Tidak produktifnya orang Indonesia sebetulnya bisa dilihat dari seberapa banyak hari liburnya dalam setahun. Hari kelahiran Rasul libur, nanti Isra Miraj libur lagi. Nggak penting-penting amat untuk dijadikan hari libur, karena toh orang Islam nggak banyak yang merayakannya sampe harus memerahkan tanggal. Mungkin masih banyak hari raya keagamaan lain yang lebih butuh libur. Orang Islam emang gitu. Egois.
Tapi perkara keliburan ini memang sepantasnya harus disyukuri. Karena jatah cuti pabrik cuma 13 hari setahun, maka harus pintar-pintar cari waktu untuk bisa pulang. Pulang sebenar-benar pulang, bukan pulang tapi masih bawa-bawa laptop dan cari akses internet. Pulang untuk pulang. Santai.
Esensi pulang ini pun mesti dipikir sebagai cara untuk memaafkan diri sendiri. Melupakan masalah yang sudah dingin digiring angin kemarin.
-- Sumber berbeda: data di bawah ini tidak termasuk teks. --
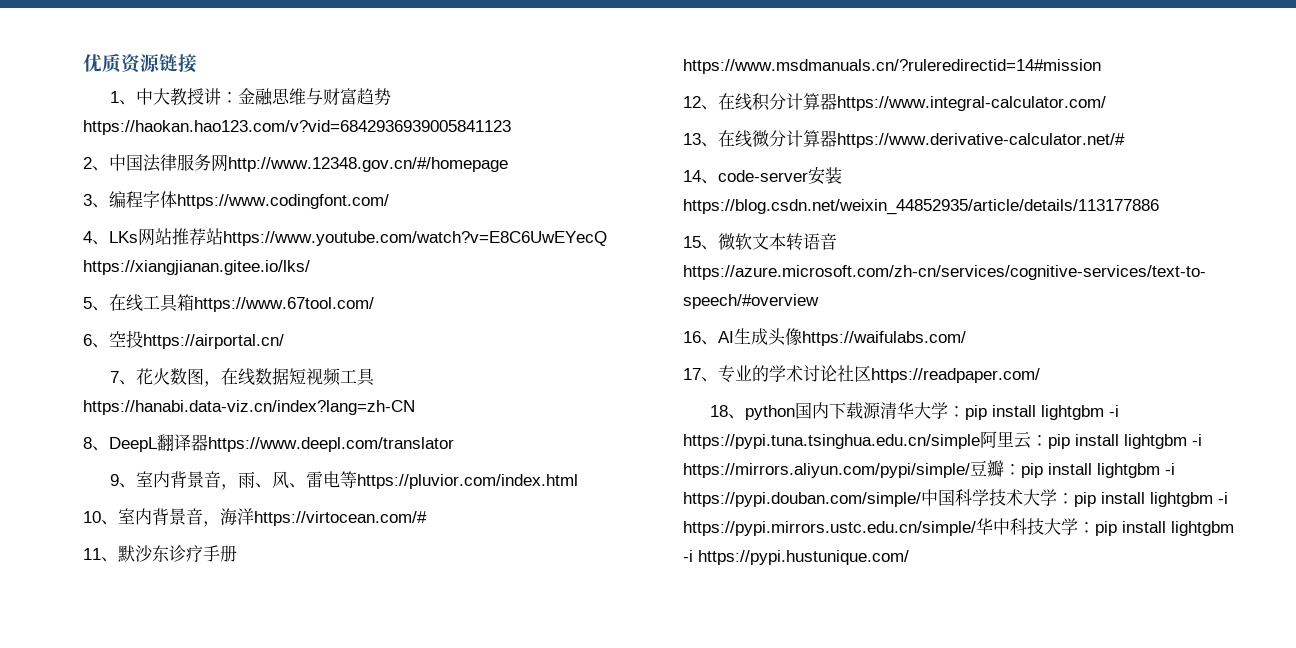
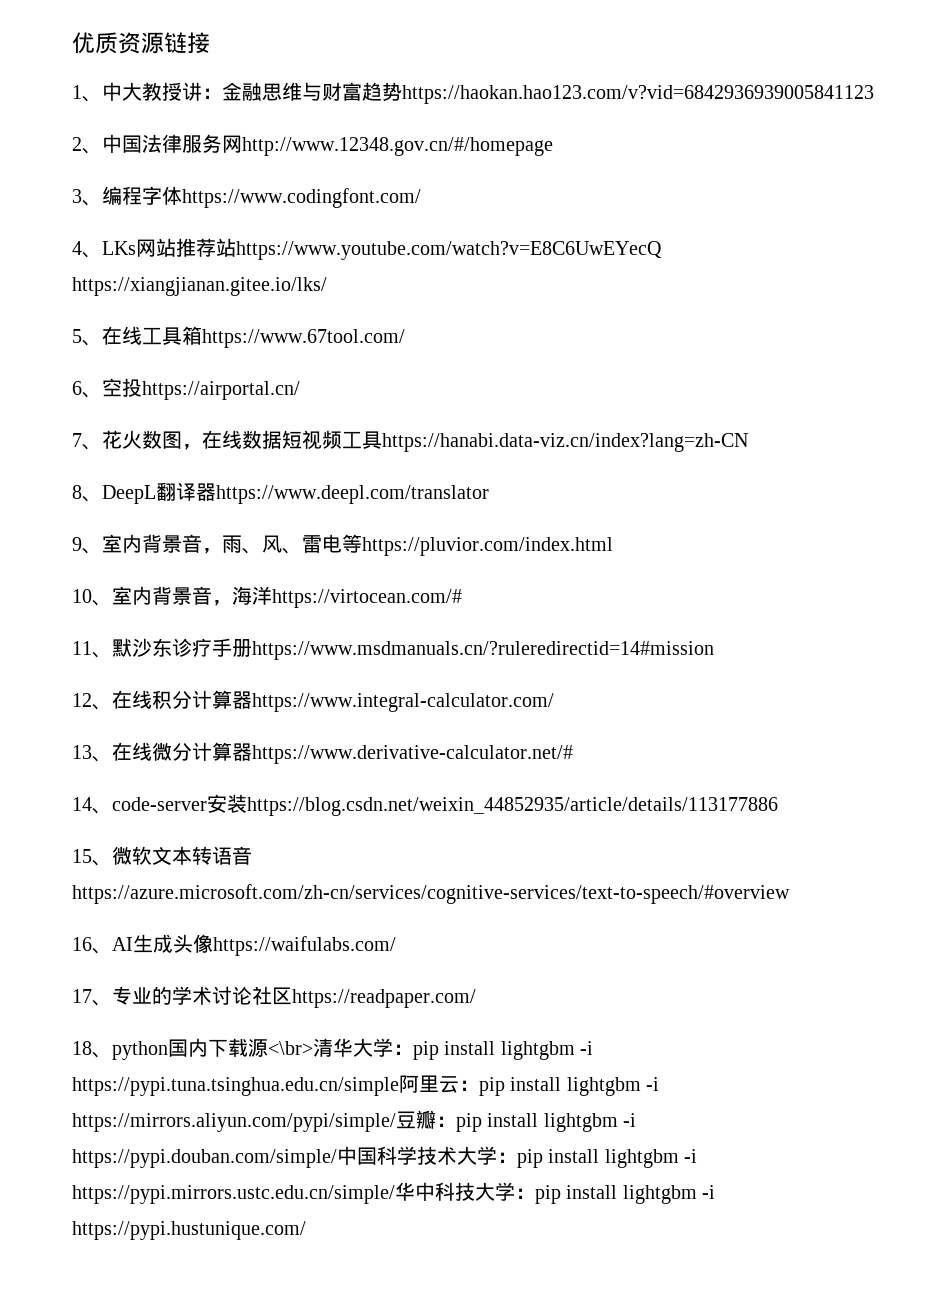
(881, 410) none -> [268,1041,313,1055] <\br>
Melupakan problem yang sudah tidak bisa dibenerin sejak kita lahir. Terlahir hybrid, misalnya. Don't beat yourself up. Cut yourself some slack. Sudah.
Semakin kita tua, semakin definisi "pulang" menjadi bias. Bias karena "rumah" pun sudah makin berbeda makna. Apakah rumah adalah tempat kita lahir? Tempat kita merebahkan diri? Tempat berkumpulnya orang-orang yang kita cinta? Atau justru tempat kita menghabiskan waktu lebih banyak? Bingung.